_Exercise objective_.
Copy nothing before the line containing "0 26px; display:flex;". Reproduce that line and all that follow, exactly, through the end of the records.

[[ Given data, beginning ]]

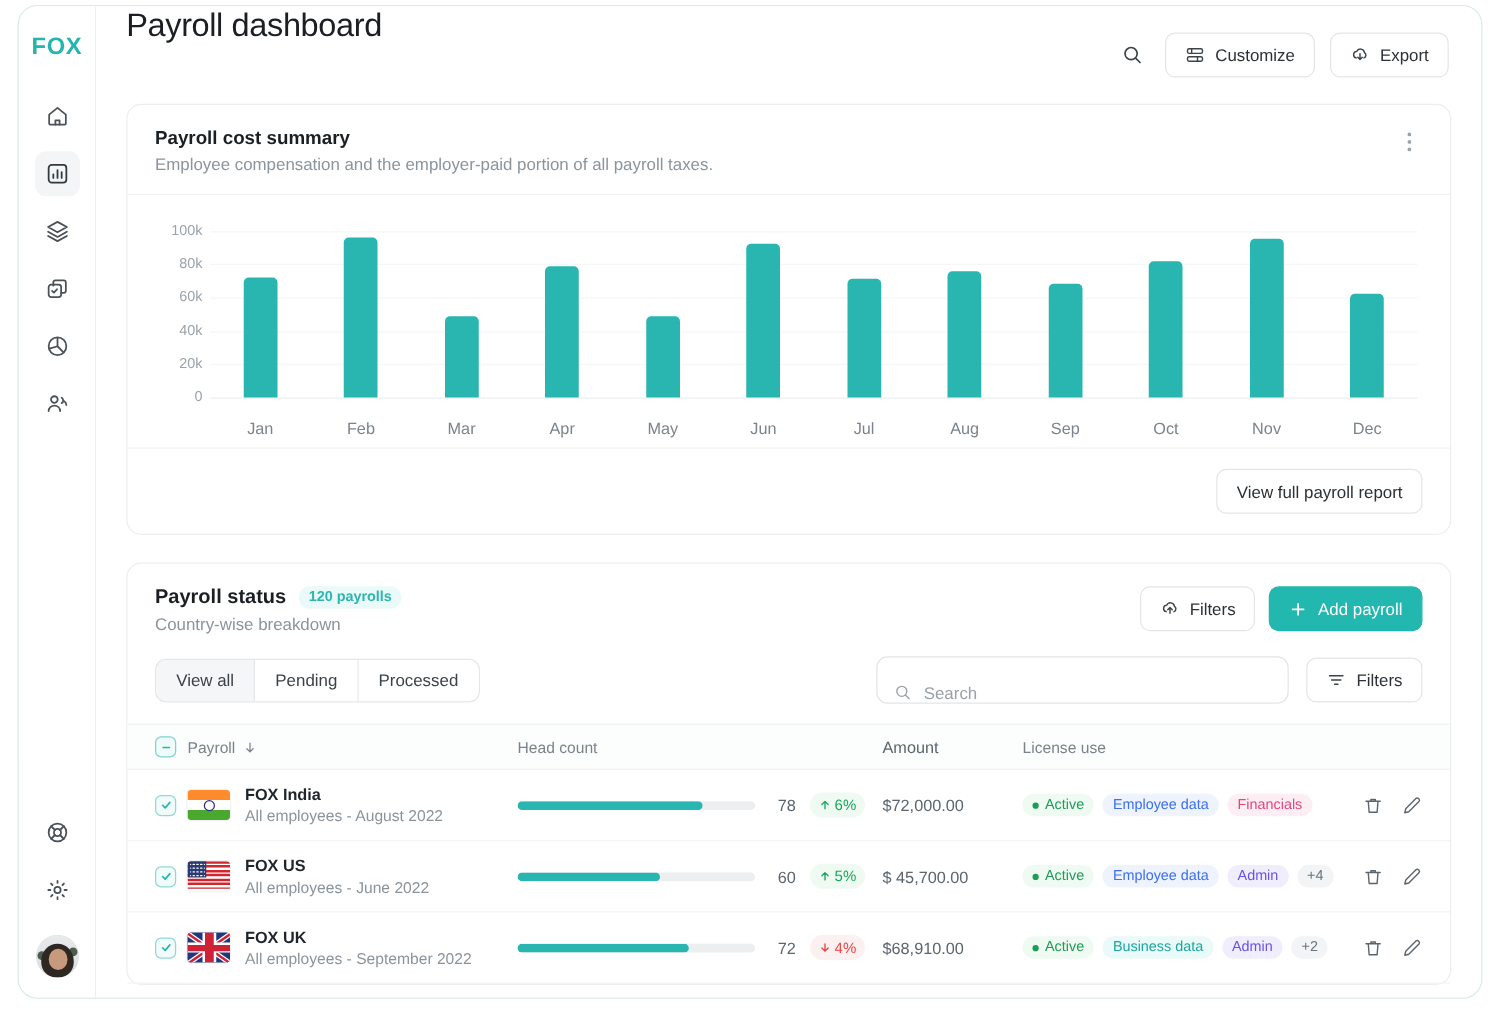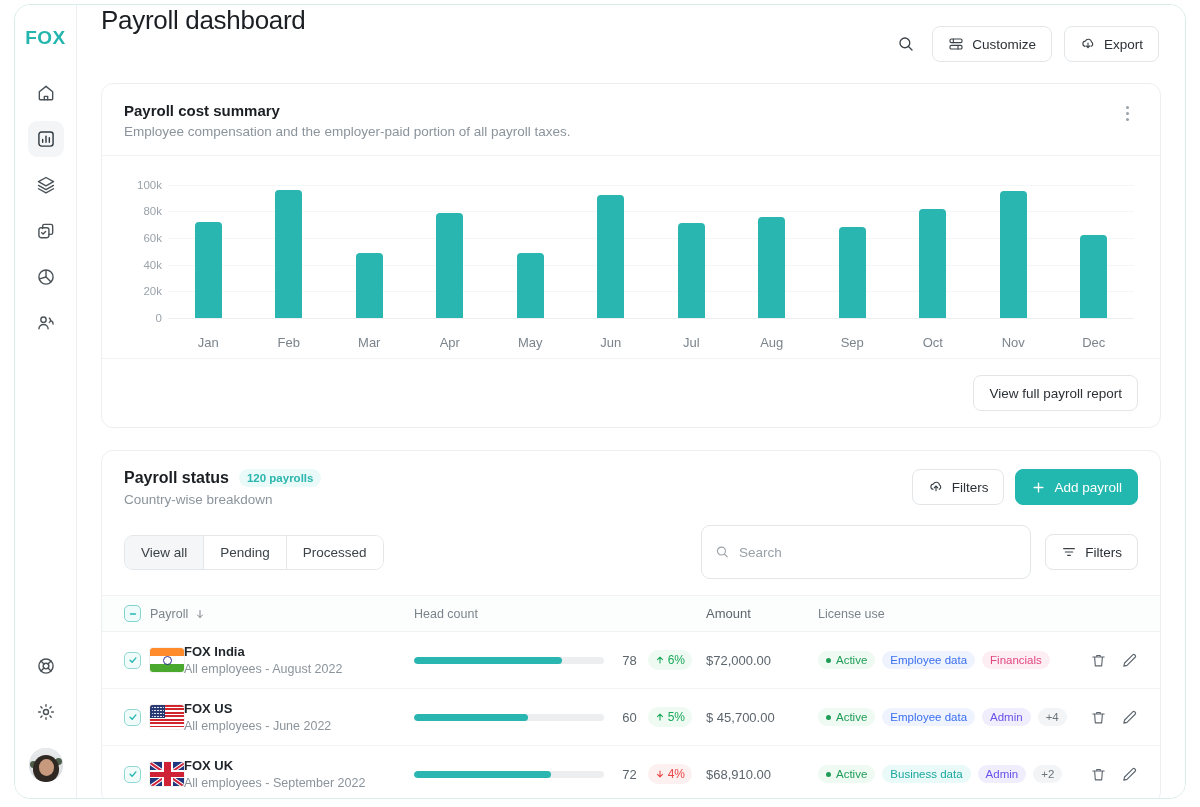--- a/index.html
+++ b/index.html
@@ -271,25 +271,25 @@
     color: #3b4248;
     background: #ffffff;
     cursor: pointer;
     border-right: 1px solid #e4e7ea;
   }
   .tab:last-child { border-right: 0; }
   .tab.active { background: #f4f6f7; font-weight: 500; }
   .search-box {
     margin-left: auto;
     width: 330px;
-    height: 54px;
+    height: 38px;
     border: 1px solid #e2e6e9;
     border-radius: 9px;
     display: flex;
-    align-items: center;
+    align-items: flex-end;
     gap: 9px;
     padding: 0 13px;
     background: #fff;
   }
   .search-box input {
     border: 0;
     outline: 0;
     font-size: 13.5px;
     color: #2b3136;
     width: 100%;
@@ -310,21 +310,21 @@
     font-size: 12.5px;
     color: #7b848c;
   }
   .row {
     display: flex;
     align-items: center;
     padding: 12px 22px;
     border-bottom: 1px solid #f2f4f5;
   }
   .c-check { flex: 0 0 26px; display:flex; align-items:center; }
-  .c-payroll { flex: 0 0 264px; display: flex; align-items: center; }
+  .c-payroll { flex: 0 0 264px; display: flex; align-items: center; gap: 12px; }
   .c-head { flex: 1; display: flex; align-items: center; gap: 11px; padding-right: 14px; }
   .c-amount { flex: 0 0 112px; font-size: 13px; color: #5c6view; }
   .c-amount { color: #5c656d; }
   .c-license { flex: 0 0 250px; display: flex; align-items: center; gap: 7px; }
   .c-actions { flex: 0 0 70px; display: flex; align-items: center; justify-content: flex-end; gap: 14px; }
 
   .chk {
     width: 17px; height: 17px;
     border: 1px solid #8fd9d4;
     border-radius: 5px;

[[ Given data, end ]]

_Expected output_.
   .c-check { flex: 0 0 26px; display:flex; align-items:center; }
-  .c-payroll { flex: 0 0 264px; display: flex; align-items: center; }
+  .c-payroll { flex: 0 0 264px; display: flex; align-items: center; gap: 12px; }
   .c-head { flex: 1; display: flex; align-items: center; gap: 11px; padding-right: 14px; }
   .c-amount { flex: 0 0 112px; font-size: 13px; color: #5c6view; }
   .c-amount { color: #5c656d; }
   .c-license { flex: 0 0 250px; display: flex; align-items: center; gap: 7px; }
   .c-actions { flex: 0 0 70px; display: flex; align-items: center; justify-content: flex-end; gap: 14px; }
 
   .chk {
     width: 17px; height: 17px;
     border: 1px solid #8fd9d4;
     border-radius: 5px;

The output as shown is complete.